:: DATA FOR THIS TASK ::

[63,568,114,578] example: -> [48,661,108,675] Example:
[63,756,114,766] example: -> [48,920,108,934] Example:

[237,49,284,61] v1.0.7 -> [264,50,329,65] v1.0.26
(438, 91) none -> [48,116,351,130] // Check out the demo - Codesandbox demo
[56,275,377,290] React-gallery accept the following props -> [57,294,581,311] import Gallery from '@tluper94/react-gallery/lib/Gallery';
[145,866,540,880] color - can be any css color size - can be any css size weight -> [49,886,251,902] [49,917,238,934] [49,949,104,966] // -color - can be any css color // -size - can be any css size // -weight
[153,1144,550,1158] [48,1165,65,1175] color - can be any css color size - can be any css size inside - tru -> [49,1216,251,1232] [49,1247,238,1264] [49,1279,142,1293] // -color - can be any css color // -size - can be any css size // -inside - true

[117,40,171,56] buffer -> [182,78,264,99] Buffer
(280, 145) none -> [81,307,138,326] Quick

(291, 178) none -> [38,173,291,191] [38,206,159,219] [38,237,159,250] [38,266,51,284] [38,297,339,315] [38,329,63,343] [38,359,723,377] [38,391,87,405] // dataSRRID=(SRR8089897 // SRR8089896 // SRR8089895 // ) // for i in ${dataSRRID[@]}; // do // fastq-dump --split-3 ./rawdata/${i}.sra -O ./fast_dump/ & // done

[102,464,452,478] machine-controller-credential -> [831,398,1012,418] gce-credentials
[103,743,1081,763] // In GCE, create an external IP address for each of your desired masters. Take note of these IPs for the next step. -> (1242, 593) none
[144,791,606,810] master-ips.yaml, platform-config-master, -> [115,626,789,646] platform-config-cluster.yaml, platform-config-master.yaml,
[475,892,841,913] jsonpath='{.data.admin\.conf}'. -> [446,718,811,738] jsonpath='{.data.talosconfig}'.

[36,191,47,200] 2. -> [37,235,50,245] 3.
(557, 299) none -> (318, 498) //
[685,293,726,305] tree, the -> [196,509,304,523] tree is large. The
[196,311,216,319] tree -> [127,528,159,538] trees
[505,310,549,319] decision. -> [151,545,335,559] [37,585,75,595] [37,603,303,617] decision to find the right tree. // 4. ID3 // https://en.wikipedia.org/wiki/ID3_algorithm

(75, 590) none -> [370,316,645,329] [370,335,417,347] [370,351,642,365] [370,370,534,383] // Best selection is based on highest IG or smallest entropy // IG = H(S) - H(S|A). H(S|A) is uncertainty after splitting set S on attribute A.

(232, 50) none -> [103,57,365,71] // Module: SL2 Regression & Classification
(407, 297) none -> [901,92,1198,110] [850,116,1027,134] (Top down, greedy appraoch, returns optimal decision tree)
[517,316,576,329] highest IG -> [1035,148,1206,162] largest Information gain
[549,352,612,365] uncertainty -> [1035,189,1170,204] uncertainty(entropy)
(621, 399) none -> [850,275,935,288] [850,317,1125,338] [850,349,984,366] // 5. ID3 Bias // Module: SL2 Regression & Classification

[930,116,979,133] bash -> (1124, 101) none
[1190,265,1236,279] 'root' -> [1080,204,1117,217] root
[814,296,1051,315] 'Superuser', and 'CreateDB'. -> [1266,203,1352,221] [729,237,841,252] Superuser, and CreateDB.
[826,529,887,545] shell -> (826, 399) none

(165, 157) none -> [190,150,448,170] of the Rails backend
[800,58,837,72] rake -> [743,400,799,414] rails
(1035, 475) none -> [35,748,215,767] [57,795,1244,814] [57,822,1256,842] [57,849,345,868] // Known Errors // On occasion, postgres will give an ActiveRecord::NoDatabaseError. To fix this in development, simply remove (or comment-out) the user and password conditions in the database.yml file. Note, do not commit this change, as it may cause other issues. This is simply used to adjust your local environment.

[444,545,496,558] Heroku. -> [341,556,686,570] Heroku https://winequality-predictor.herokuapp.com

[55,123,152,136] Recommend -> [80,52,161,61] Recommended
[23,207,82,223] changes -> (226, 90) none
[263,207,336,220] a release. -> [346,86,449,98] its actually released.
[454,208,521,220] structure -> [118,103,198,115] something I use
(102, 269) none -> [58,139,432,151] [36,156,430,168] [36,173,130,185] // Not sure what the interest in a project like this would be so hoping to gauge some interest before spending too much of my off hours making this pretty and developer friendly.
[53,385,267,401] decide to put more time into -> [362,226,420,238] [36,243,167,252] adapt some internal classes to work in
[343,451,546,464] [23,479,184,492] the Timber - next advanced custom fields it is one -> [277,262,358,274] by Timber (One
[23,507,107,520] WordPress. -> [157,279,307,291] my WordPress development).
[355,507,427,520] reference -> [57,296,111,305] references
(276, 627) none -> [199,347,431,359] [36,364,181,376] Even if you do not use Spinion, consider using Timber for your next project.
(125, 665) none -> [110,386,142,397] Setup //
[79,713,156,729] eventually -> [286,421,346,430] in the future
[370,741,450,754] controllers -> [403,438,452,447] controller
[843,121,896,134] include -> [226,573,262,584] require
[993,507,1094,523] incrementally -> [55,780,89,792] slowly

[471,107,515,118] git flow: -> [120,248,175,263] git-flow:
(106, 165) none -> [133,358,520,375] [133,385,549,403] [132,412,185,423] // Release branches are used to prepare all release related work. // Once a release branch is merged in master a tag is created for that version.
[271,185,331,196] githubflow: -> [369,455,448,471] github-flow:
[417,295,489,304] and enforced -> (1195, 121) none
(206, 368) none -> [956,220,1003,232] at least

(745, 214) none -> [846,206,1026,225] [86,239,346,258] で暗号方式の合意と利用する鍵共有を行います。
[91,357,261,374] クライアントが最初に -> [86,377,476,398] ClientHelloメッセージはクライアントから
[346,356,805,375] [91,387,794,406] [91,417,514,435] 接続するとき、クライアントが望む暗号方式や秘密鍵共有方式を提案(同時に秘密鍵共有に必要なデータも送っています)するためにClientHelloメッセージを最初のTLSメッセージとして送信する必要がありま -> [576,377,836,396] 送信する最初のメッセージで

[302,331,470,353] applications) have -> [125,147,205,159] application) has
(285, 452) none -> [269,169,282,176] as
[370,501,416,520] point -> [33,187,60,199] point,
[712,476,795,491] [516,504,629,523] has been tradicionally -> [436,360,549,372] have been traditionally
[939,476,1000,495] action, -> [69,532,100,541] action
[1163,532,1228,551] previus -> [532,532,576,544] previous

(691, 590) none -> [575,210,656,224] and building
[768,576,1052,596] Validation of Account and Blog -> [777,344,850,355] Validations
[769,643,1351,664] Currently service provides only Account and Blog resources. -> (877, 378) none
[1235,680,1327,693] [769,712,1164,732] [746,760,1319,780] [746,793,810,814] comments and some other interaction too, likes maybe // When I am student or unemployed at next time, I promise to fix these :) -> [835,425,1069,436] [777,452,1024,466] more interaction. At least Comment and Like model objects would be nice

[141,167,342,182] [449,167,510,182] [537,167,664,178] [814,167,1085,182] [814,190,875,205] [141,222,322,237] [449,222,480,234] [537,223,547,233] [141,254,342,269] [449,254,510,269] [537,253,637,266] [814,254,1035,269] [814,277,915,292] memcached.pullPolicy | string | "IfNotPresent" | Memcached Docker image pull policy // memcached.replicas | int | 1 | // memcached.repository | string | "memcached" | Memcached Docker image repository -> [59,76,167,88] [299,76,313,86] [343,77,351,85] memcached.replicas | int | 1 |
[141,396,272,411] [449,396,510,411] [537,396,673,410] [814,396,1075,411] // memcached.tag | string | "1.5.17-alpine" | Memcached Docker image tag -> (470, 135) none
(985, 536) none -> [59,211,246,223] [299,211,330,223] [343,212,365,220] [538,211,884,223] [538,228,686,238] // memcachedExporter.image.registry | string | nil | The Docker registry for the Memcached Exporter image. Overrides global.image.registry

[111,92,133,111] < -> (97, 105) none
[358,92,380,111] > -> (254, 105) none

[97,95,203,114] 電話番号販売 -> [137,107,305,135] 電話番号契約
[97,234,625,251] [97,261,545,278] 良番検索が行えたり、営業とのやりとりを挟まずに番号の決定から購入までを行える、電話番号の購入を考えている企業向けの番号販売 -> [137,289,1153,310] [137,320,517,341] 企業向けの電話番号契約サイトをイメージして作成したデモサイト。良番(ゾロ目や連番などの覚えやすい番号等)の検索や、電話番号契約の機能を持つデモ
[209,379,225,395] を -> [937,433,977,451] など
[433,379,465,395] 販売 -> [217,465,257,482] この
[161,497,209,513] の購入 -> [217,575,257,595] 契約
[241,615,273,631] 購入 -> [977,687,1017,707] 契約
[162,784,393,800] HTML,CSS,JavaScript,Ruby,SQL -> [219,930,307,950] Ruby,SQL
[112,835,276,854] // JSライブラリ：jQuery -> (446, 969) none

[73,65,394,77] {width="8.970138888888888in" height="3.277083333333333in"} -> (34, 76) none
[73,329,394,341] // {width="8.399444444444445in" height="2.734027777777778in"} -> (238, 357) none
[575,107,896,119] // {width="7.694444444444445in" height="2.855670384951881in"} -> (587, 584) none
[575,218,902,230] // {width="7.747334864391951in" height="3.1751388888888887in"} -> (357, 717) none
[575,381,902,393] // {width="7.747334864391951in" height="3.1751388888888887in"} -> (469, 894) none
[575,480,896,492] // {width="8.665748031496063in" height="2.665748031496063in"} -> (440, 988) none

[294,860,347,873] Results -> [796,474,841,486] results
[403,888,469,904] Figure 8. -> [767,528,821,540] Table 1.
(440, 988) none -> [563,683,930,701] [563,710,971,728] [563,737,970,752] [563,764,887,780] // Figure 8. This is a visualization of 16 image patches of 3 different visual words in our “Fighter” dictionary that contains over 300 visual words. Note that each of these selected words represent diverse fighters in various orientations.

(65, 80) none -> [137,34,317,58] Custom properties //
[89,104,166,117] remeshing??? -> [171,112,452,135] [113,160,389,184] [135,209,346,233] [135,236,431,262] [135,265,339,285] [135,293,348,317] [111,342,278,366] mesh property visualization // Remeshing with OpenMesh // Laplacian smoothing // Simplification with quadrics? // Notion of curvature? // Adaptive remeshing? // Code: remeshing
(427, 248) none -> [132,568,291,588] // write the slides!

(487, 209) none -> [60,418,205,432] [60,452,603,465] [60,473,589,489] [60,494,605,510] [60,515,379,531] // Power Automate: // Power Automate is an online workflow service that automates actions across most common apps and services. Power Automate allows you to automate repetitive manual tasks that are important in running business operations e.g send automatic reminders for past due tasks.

:::

PROBLEM TO SOLVE:
Show every line of the material that includes the string "Classification".

OUTPUT:
(232, 50) none -> [103,57,365,71] // Module: SL2 Regression & Classification
(621, 399) none -> [850,275,935,288] [850,317,1125,338] [850,349,984,366] // 5. ID3 Bias // Module: SL2 Regression & Classification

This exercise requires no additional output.